→ LISTED RECORDS:

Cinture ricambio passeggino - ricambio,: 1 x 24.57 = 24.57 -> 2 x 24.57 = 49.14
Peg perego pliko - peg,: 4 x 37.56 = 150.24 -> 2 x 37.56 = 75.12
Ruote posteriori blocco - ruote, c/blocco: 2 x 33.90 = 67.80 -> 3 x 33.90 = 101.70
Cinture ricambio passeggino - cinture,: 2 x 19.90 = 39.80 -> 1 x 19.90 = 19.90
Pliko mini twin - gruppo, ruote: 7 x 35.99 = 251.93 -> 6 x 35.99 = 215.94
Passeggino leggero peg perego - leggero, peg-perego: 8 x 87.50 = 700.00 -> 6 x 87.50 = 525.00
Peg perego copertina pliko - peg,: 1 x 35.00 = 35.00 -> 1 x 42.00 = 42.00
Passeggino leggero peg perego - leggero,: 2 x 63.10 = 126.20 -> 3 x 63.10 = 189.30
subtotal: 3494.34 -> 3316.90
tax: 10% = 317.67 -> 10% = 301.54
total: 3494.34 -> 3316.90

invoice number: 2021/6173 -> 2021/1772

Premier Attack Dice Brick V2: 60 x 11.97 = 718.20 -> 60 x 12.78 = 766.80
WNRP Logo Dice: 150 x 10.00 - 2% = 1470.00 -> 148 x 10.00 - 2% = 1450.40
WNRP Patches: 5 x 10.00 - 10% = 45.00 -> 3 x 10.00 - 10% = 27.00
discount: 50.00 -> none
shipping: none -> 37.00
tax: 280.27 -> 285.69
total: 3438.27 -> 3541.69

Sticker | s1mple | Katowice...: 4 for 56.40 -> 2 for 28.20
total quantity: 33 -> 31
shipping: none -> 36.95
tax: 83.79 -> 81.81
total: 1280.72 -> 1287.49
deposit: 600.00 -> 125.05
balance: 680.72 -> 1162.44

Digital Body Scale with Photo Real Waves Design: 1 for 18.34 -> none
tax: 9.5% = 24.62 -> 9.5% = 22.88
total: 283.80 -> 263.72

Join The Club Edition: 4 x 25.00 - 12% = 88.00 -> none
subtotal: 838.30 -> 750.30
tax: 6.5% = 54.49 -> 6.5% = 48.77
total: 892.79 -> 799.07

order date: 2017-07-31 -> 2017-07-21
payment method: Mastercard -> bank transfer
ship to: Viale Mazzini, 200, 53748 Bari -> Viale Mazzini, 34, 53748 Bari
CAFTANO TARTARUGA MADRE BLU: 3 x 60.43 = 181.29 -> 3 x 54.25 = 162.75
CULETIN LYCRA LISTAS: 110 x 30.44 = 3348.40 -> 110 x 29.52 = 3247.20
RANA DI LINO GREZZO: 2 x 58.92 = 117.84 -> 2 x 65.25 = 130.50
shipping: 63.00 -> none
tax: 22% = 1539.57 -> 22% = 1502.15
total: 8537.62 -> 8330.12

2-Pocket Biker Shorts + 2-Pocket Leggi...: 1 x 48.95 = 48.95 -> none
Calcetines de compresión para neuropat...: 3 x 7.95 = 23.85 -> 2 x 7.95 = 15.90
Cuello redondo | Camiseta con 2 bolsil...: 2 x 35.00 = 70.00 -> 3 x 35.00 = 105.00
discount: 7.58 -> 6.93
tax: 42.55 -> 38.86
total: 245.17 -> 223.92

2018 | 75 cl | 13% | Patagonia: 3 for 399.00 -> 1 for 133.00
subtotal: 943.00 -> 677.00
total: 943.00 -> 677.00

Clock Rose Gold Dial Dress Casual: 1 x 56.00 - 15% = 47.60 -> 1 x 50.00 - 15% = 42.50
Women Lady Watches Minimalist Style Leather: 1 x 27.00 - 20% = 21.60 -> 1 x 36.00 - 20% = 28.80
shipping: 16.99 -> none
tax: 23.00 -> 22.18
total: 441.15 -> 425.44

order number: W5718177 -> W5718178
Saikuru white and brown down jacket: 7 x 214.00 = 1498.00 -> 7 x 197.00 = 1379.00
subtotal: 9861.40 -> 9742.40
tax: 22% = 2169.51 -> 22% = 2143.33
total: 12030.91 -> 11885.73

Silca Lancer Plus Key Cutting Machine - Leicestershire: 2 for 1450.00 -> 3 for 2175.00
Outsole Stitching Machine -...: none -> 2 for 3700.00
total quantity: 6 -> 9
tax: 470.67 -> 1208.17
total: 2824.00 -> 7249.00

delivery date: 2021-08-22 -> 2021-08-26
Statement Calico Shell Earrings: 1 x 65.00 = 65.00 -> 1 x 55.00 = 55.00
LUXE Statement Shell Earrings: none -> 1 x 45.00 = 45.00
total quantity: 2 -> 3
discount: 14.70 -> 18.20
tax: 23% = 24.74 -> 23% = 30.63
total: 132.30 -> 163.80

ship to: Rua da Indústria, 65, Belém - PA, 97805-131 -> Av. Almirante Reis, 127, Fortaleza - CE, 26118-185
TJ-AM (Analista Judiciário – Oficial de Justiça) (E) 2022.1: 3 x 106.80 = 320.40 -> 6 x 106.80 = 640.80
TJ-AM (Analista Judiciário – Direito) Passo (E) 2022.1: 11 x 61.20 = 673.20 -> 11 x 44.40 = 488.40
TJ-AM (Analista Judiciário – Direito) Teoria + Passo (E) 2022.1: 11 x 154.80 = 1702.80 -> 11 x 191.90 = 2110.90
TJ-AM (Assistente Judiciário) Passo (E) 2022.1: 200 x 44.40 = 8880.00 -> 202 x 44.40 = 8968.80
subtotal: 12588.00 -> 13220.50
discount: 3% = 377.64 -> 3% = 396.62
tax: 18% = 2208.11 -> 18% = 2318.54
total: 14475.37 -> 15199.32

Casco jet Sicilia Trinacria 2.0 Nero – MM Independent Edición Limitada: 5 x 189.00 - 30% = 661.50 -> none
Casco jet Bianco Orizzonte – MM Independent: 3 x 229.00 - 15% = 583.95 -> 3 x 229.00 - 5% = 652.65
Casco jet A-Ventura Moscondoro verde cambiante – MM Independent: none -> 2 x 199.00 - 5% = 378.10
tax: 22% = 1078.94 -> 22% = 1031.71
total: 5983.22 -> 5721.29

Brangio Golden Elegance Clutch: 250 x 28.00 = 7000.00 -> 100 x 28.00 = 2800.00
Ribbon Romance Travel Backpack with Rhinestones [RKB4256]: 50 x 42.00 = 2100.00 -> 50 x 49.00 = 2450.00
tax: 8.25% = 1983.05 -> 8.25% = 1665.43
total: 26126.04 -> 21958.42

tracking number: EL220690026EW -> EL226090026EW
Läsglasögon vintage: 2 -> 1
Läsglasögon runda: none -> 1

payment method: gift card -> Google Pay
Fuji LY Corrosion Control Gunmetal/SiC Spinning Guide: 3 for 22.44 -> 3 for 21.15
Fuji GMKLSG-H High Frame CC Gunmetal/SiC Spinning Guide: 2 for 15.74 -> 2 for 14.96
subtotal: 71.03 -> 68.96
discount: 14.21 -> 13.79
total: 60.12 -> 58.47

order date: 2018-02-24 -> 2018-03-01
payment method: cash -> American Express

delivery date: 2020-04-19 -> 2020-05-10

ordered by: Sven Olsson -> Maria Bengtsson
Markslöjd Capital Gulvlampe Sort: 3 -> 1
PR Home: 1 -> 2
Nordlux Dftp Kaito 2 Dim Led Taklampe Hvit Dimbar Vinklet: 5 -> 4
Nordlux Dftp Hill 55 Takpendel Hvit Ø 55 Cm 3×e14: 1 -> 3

→ TASK OBJECTIVE: Only those lines of the entries above that run from the line containing "subtotal: 3494.34 -> 3316.90" to the line containing "total: 3438.27 -> 3541.69", both included, should be transcribed exactly.

→ RESULT OF THE EXERCISE:
subtotal: 3494.34 -> 3316.90
tax: 10% = 317.67 -> 10% = 301.54
total: 3494.34 -> 3316.90

invoice number: 2021/6173 -> 2021/1772

Premier Attack Dice Brick V2: 60 x 11.97 = 718.20 -> 60 x 12.78 = 766.80
WNRP Logo Dice: 150 x 10.00 - 2% = 1470.00 -> 148 x 10.00 - 2% = 1450.40
WNRP Patches: 5 x 10.00 - 10% = 45.00 -> 3 x 10.00 - 10% = 27.00
discount: 50.00 -> none
shipping: none -> 37.00
tax: 280.27 -> 285.69
total: 3438.27 -> 3541.69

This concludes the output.